Erfurt Betrugsverdacht: Mitarbeiter von Umweltbehörde angeklagt
Gegen einen ehemaligen Mitarbeiter einer Landesbehörde in Jena hat die Staatsanwaltschaft Erfurt Anklage wegen Untreue- und Betrugsverdachts in besonders schwerem Fall erhoben. Es gehe um zwölf strafrechtlich relevante Fälle mit einem möglichen finanziellen Schaden für das Land von etwa 570.000 Euro, sagte der Sprecher der Staatsanwaltschaft Erfurt, Hannes Grünseisen, am Dienstag auf Anfrage. Zuerst hatte MDR Thüringen über den Fall berichtet.
Die FDP im Landtag sprach von einem Skandal und verlangte Informationen von Umweltministerin Anja Siegesmund (Grüne) im Umweltausschuss des Parlaments.
Der Angeklagte arbeitete zuletzt beim Landesamt für Umwelt, Bergbau und Naturschutz und soll für Gewässer- und Hochwasserschutz zuständig gewesen sein. Der Vorwurf lautet, dass er zwischen 2017 und 2019 über ein wahrscheinlich von ihm gegründetes Planungsbüro - möglicherweise eine Briefkastenfirma - Aufträge und viel Geld in die eigene Tasche gewirtschaftet hat.
Gegen seinen Vater sei Anklage wegen Beihilfeverdachts erhoben worden, sagte Grünseisen. Über ein Geschäftskonto des Vaters, der laut MDR einen Handwerksbetrieb haben soll, seien die Zahlungen geflossen und teilweise an den Sohn weitergereicht worden.
Das Umweltministerium bestätigte den Betrugsverdacht gegen den Mitarbeiter. Der Fall sei im Zuge der Neuorganisation des heutigen Landesamtes für Umwelt, Bergbau und Naturschutz aufgedeckt und von der Behörde angezeigt worden, sagte ein Ministeriumssprecher. Andere Mitarbeiter als zuvor seien mit den Aufträgen und Zahlungen im Bereich Gewässerschutz befasst gewesen - sie hätten Verdacht geschöpft, dass es dabei zu strafbaren Handlungen gekommen sein könne.
Der Mitarbeiter, der jetzt angeklagt wurde, ist nach Angaben des Ministeriumssprechers seit geraumer Zeit vom Dienst suspendiert.
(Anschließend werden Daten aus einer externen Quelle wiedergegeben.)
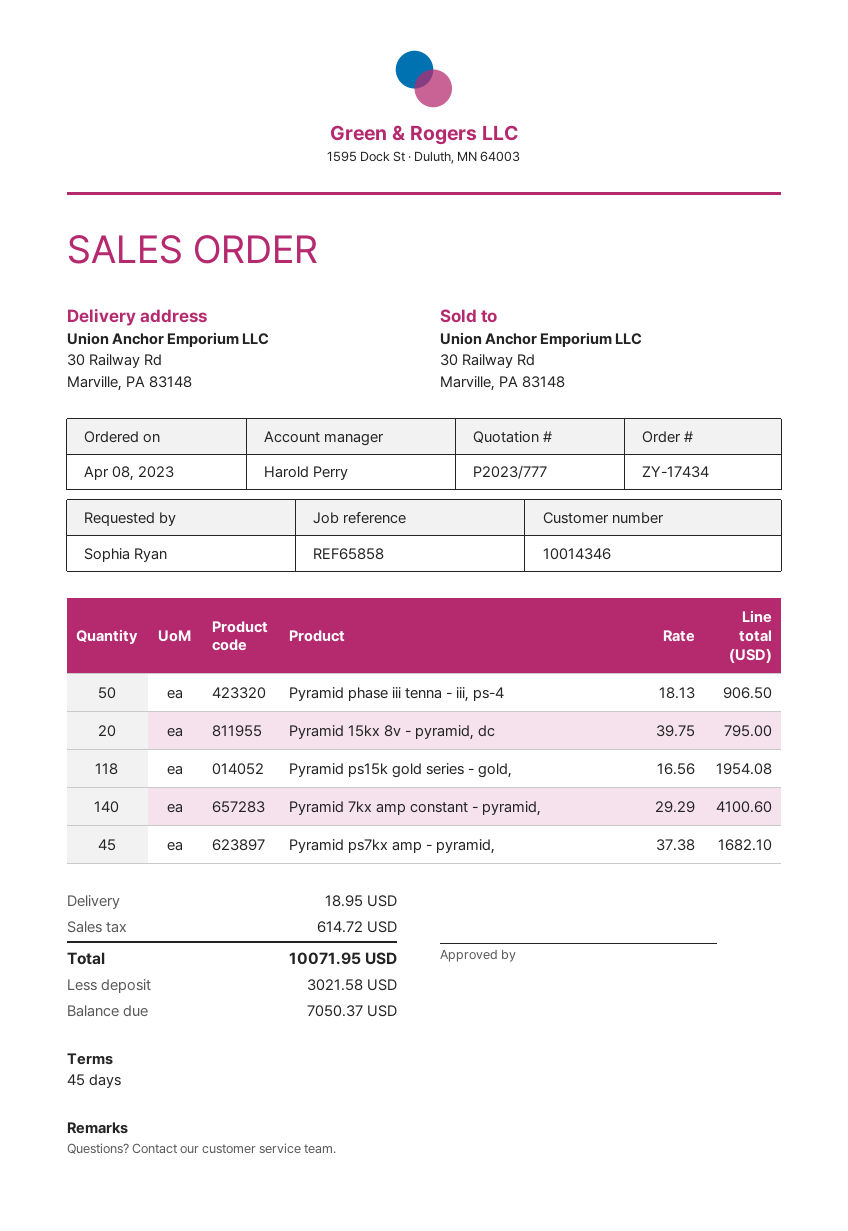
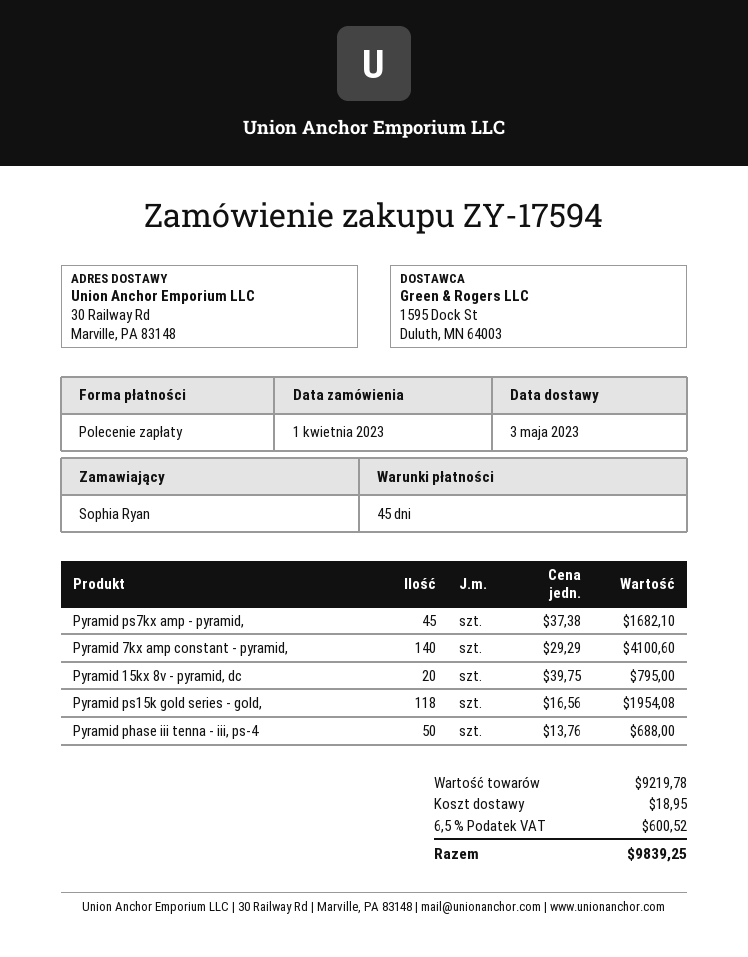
order number: ZY-17434 -> ZY-17594
order date: 2023-04-08 -> 2023-04-01
Pyramid phase iii tenna - iii, ps-4: 50 x 18.13 = 906.50 -> 50 x 13.76 = 688.00
tax: 614.72 -> 600.52
total: 10071.95 -> 9839.25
Zu Details wollte sich das Ministerium mit Verweis auf das laufende Verfahren nicht äußern. Das Landesamt für Umwelt, Bergbau und Naturschutz war durch Fusion mehrerer Behörden Anfang 2019 entstanden.
Nach Angaben der Staatsanwaltschaft sollen insgesamt Aufträge in Höhe von 1,7 Millionen Euro an das Planungsbüro des Beschuldigten gegangen sein. Für einen Teil der Gelder soll die Firma keine realen Leistungen erbracht haben. Nicht alle Fälle seien jedoch strafrechtlich relevant, erklärte Grünseisen. Nach seinen Angaben wurde Anklage gegen Sohn und Vater beim Amtsgericht Erfurt erhoben.
Der FDP-Abgeordnete Dirk Bergner erklärte: "Wenn die Vorwürfe der Staatsanwaltschaft auch nur ansatzweise stimmen, ist das mehr als nur ein Hauch von Bananenrepublik." Er sprach von anscheinend korrupten Auftragsvergaben. Es stelle sich bei dem Fall nicht nur die Frage nach der Verantwortung des direkten Vorgesetzten des Beschuldigten und des damaligen Präsidenten des Landesamtes, sondern auch der der Ministerin, äußerte Bergner.
Nach dem MDR-Bericht hatte es im Dezember 2021 Durchsuchungen von Polizei und Staatsanwaltschaft bei den jetzt Angeklagten gegeben. Der Anwalt des betroffenen Beamten sagte dem Sender, dass sein Mandant sich zur Anklage nicht öffentlich äußern wolle. "Wir werden, wie vom Gericht gewährt, bis Ende April zur Anklage der Staatsanwaltschaft Position beziehen."